Your task. The entries below contain a line with "better than nothing." and a line with "of a story;". Quote exactly those two lines and all lines between them.

** Opening Data records block **

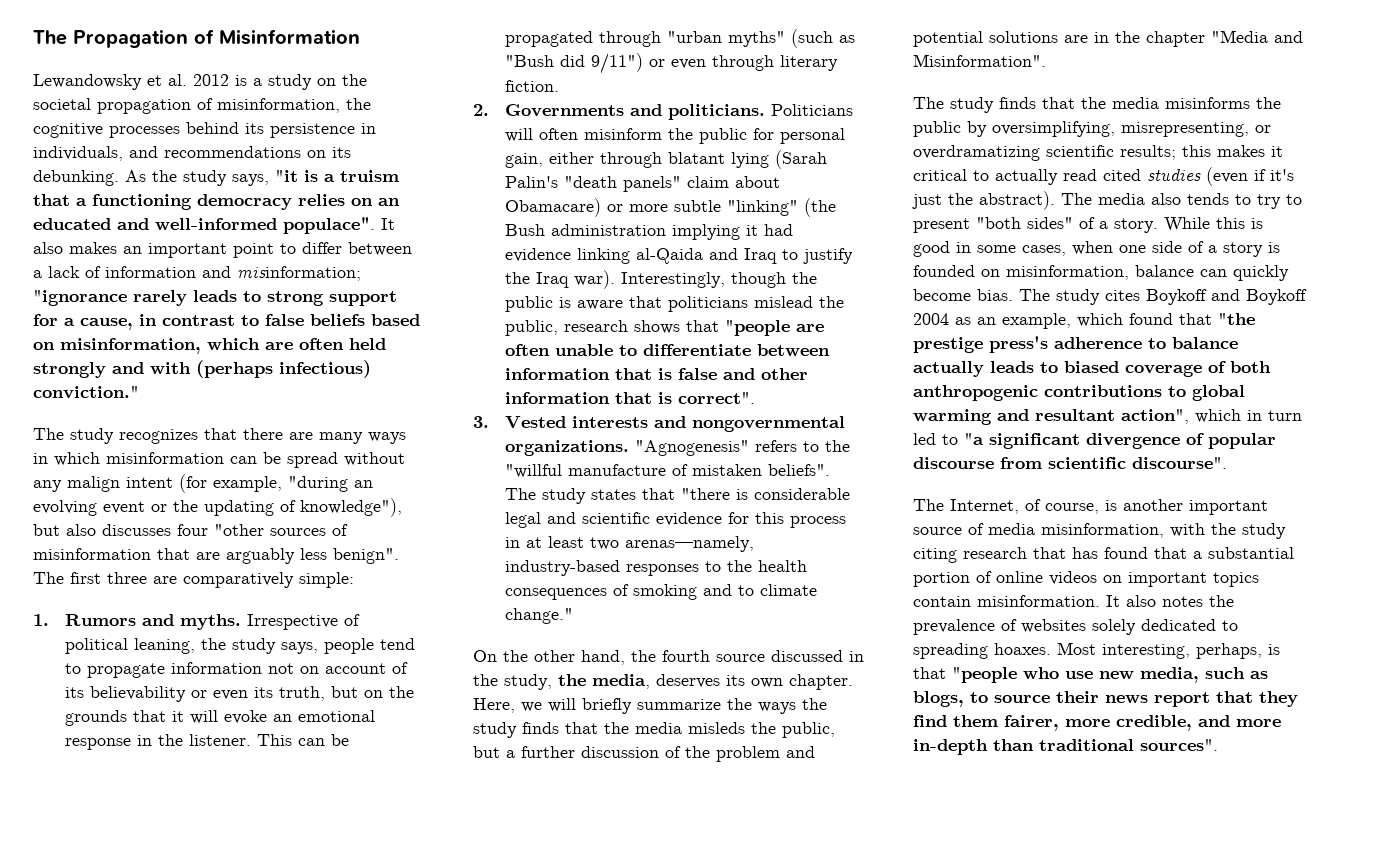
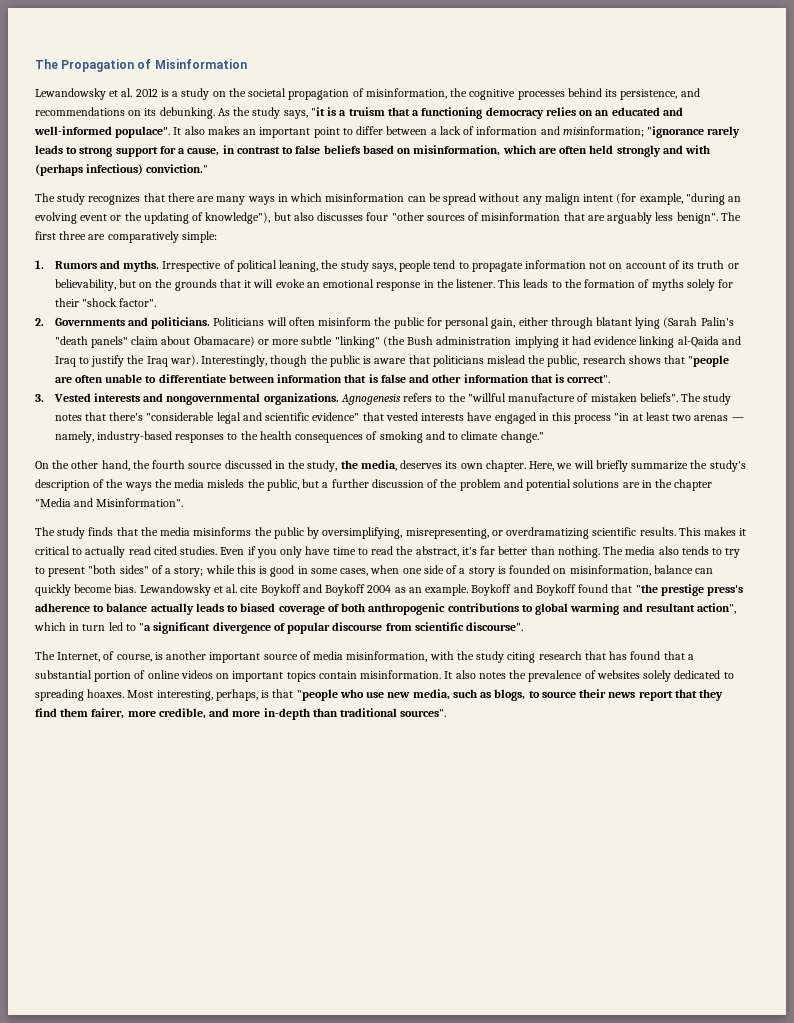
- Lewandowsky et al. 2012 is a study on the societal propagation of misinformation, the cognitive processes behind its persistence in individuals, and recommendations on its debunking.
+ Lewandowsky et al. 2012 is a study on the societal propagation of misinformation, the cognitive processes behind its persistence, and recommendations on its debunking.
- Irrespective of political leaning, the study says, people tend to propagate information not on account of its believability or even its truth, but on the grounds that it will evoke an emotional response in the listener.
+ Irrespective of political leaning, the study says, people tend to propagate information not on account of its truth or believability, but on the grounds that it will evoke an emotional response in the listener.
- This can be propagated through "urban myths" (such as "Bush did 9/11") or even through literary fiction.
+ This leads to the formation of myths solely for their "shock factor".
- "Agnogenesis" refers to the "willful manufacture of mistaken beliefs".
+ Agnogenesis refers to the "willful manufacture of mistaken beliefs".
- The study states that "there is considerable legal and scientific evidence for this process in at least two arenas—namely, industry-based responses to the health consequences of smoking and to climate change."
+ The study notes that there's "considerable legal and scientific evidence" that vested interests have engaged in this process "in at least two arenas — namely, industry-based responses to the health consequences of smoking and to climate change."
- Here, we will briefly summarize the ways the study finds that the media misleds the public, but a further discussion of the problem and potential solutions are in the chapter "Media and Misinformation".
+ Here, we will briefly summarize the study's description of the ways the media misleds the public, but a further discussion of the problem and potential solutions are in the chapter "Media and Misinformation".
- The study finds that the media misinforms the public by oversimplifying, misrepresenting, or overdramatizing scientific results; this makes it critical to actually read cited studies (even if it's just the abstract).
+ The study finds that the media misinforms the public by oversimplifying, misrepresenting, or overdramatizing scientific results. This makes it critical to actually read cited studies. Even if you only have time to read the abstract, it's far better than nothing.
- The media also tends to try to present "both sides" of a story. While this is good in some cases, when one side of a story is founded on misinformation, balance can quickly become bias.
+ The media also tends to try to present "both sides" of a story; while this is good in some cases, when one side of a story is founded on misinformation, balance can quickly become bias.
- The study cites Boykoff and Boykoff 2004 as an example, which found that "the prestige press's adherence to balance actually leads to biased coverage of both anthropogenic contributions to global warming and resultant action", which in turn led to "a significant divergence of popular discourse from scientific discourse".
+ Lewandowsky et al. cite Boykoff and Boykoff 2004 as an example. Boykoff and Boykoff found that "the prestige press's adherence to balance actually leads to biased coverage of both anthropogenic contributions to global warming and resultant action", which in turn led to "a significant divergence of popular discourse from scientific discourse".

** Closing Data records block **

Reply.
+ The study finds that the media misinforms the public by oversimplifying, misrepresenting, or overdramatizing scientific results. This makes it critical to actually read cited studies. Even if you only have time to read the abstract, it's far better than nothing.
- The media also tends to try to present "both sides" of a story. While this is good in some cases, when one side of a story is founded on misinformation, balance can quickly become bias.
+ The media also tends to try to present "both sides" of a story; while this is good in some cases, when one side of a story is founded on misinformation, balance can quickly become bias.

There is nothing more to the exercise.